As Twitter describes it, “Birdwatch allows people to identify information in Tweets they believe is misleading and write notes that provide informative context. […] Eventually we aim to make notes visible directly on Tweets for the global Twitter audience, when there is consensus from a broad and diverse set of contributors.” Said another way, Twitter will rely on the collective wisdom of its users to determine when a Tweet may contain incorrect or misleading information, and only if this initial experiment (that is completely invisible to most users, as it lives in a separate location) is successful. Abdicating responsibility for moderation is certainly cost-effective, though we’re betting Twitter could have found a way to staff this without bankrupting the company.
It isn’t hard to see how this is could go wrong. First, enlisting your users in free labor requires some kind of reward, even if it’s simply reputational. Second, relying on consensus could easily backfire depending on the composition of the crowd; imagine a pack of anti-vaccine advocates objecting en masse to a paper in Nature or NEJM. Third, this moderation function comes with no agreed-upon rules of engagement or foundational policies.
Community-based moderation can work well if these considerations are included from the beginning. Wikipedia editors are badged as such and are given extra rights of access and control, providing an incentive to participate. Wikipedia editors can act unilaterally when they see incorrect or misleading information, and if editors begin to act against each other, a page can be frozen while the dispute is adjudicated. Wikipedia editors also have a clear set of rules that govern citations and entry structure, so that posts that traffic in unsubstantiated claims can consistently and reliably be moderated. With these initial conditions in place, Wikipedia can contain millions of factual entries, all created and moderated by volunteers. Twitter has provided none of these guardrails, and as a result, risks turning moderation into nothing more than mob rule.
→Introducing Birdwatch, a community-based approach to misinformation | Twitter
The party is meant to end
This blog post by an old friend of EFL, Tobias Revell, echoes some of Webb’s thoughts on divergent innovation while also touching on something Matt has been obsessed with since seeing a talk at PopTech 2012: how do you know when to stop?
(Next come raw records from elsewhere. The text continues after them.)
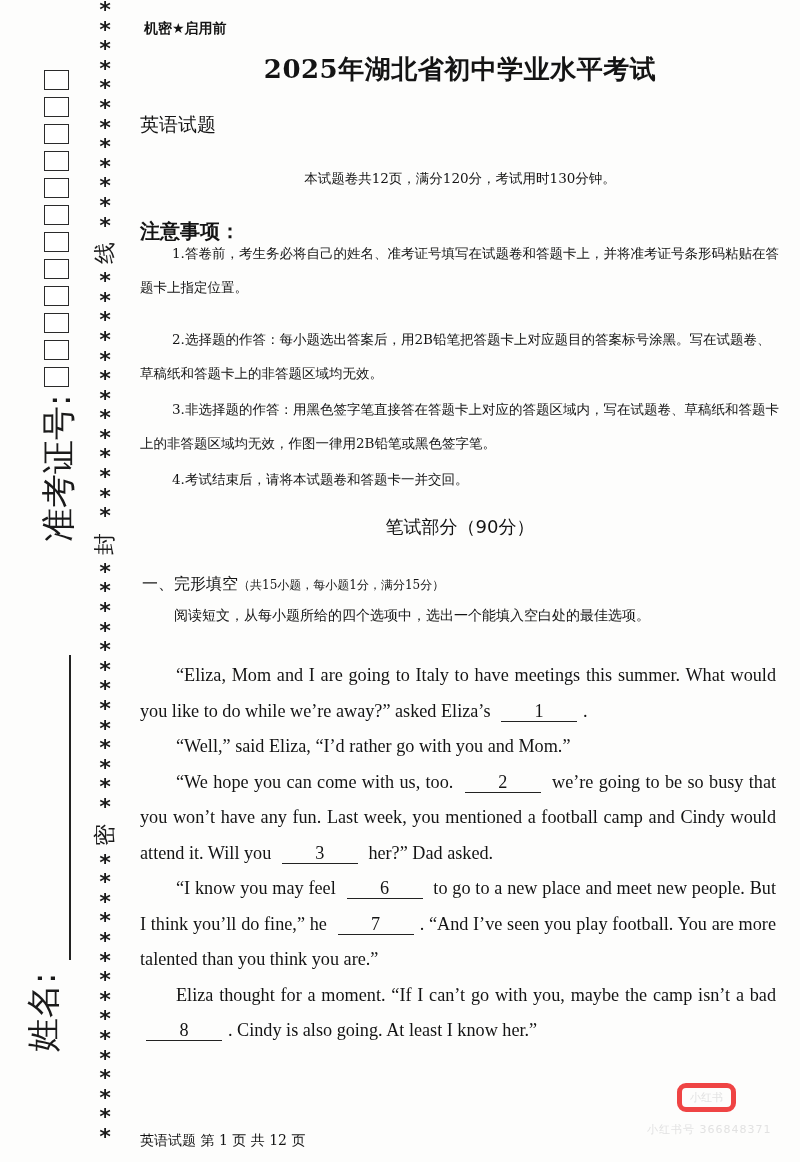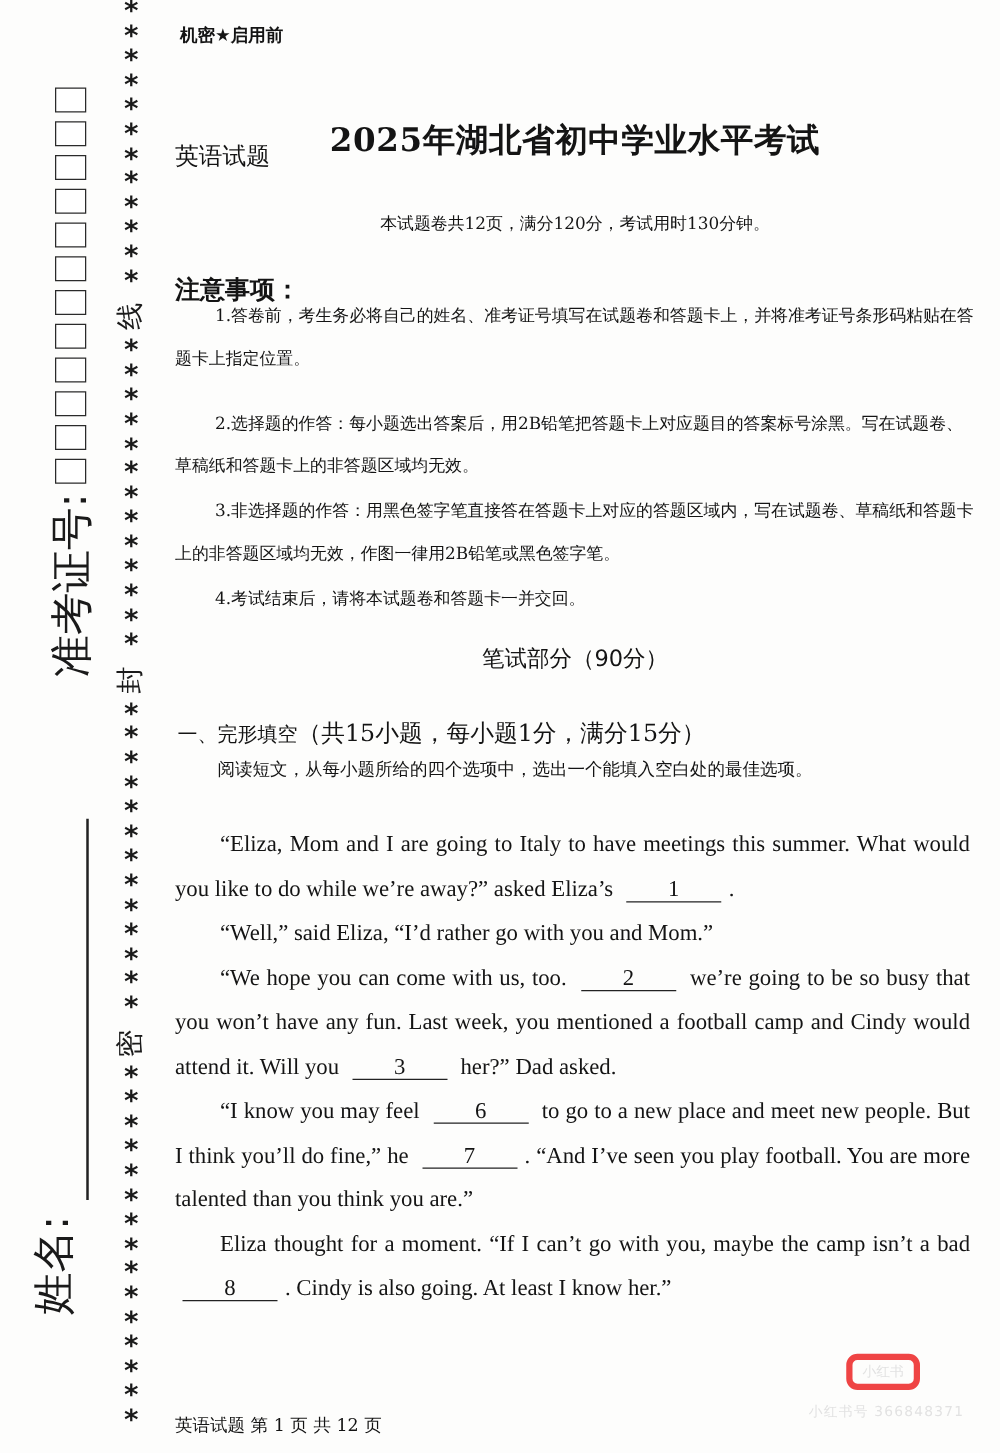"2025年湖北省初中学业水平考试" .title { margin-top: 43px -> none }
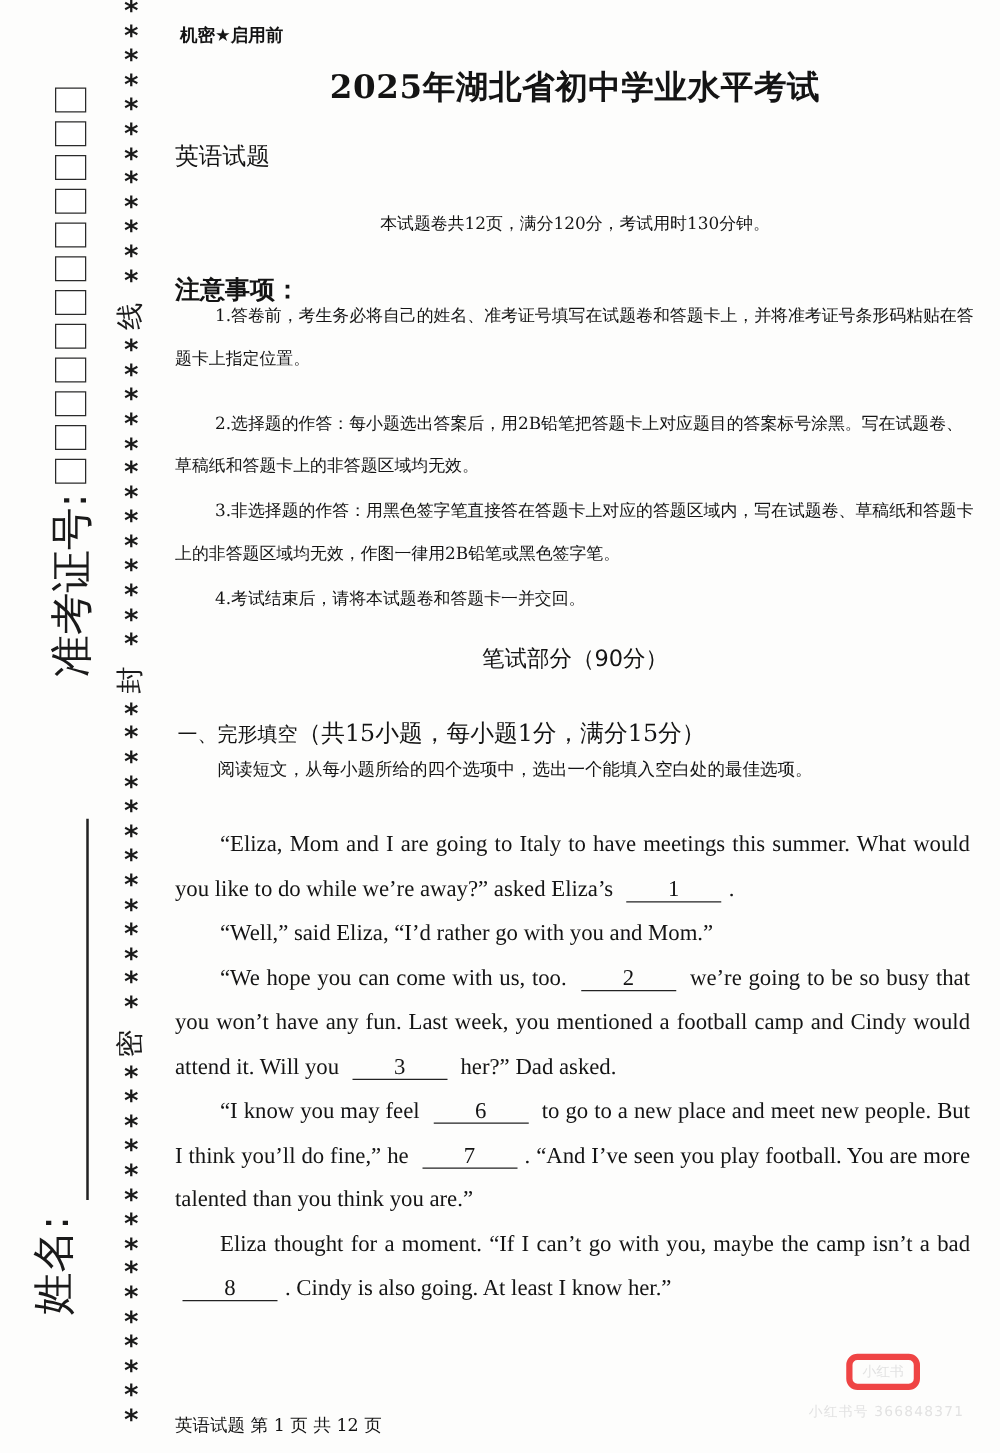"（共15小题，每小题1分，满分15分）" .part-title .detail { font-size: 19px -> 12px }
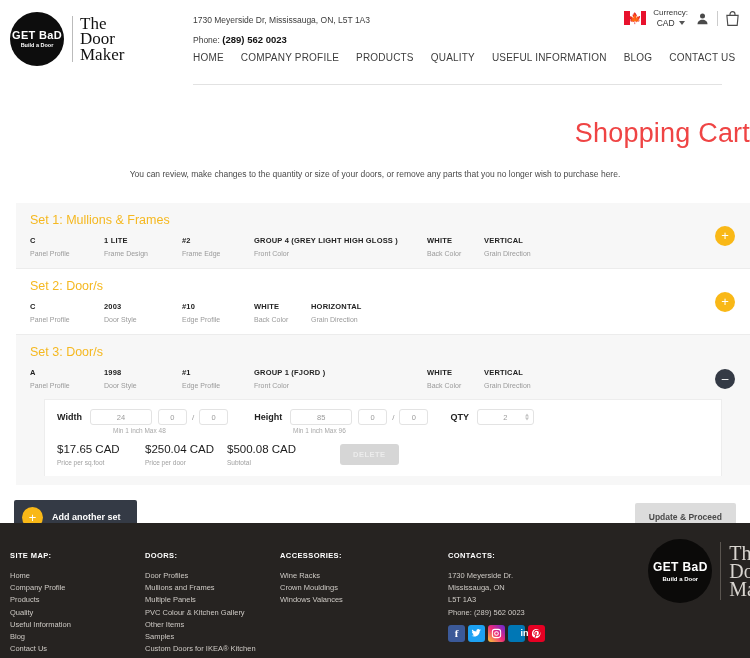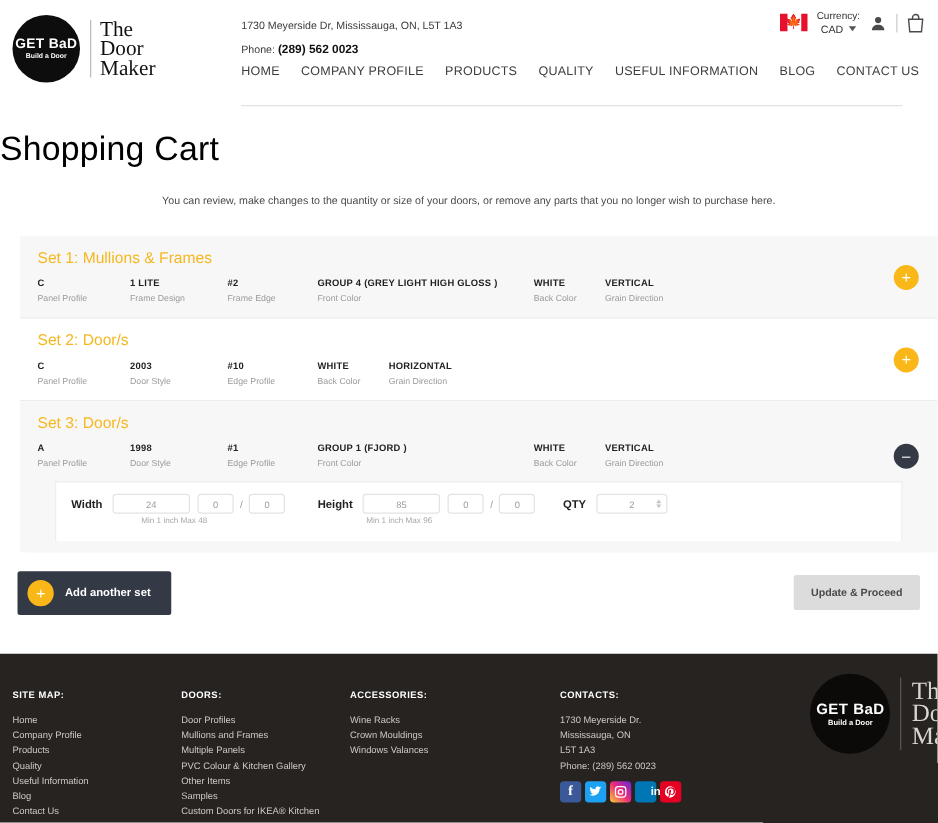"Shopping Cart" .page-title { color: #000000 -> #ef4444; margin-top: 16px -> 30px; text-align: left -> right }
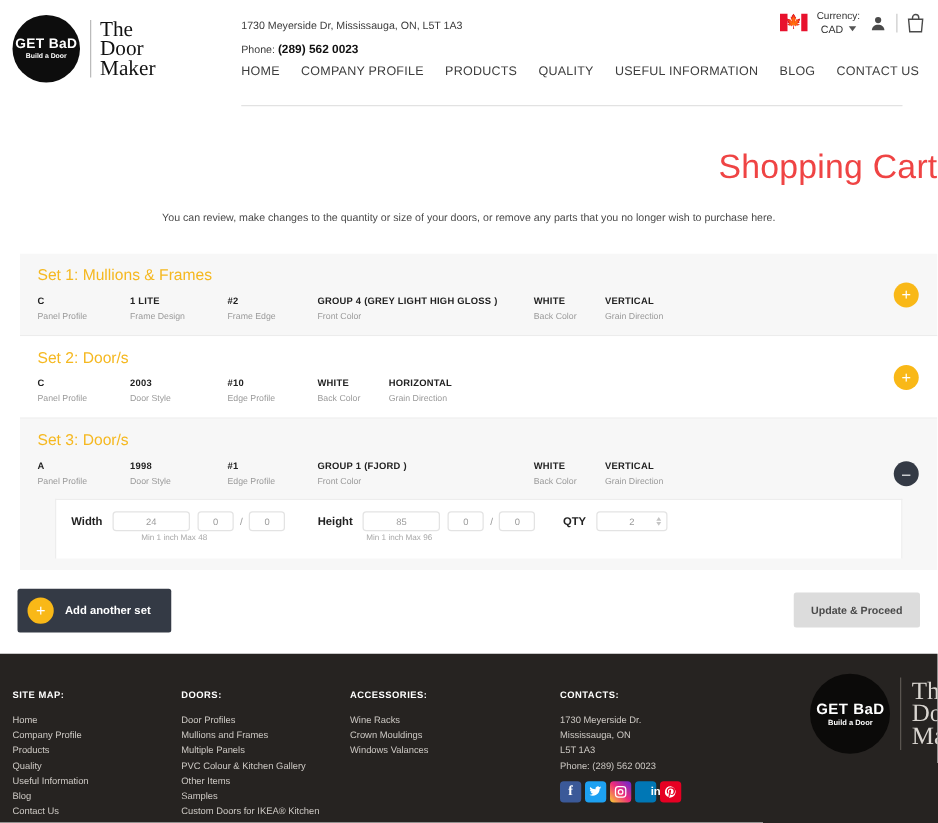"$17.65 CAD" div.price-row { html: none -> <div> <div> <div>$17.65 CAD</div> <div>Price per sq.foot</div> </div> <div> <div>$250.04 CAD</div> <div>Price per door</div> </div> <div> <div>$500.08 CAD</div> <div>Subtotal</div> </div> <button>DELETE</button> </div> }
The growth-oriented, always-up-and-to-the-right expectation of modern capitalism is taken as given: companies are meant to get bigger, do more, sell more, in an ever-increasing market. Few other constructs in human history work this way. Typically, experiences are ephemeral: if you missed that concert or that theater production, it’s gone forever, and if you saw it, all you get to carry is your imperfect memory of the event. Some ephemerality in technology is forced by the market: we used to have supersonic air travel, space shuttles, and ubiquitous shopping malls, but each died unintentionally while struggling to exist.
Revell challenges us to imagine what might emerge if a product, service, or experiment was built with its own end in mind. This may be simply temporal (let’s run this for three years and see what happens) or more metric driven (let’s do this until X measurement is reached). Revell asks whether such a thing might be funded at all in the current VC-driven model of innovation. VCs bet on a product succeeding, but success is defined by growth, and often untenable scale, in order for investors to see a significant return. What kinds of ideas might be possible if we expanded our definitions of success? What would products that were intended to be finite, or intended to be small-scale, look like, and how might we fund them? What different choices and outcomes might emerge if the goals were something other than “grow and live forever”?
→Sometimes the party was meant to stop | Tobias Revell
One pleasant internet thing
On a lighter note, the folks at Postlight have put together a delightful assemblage of what they call “pleasant internet things”. The links range from a site that lets you swap the view out your window to an archive of BBC radio shows to a sealed ecosystem simulator. Enjoy!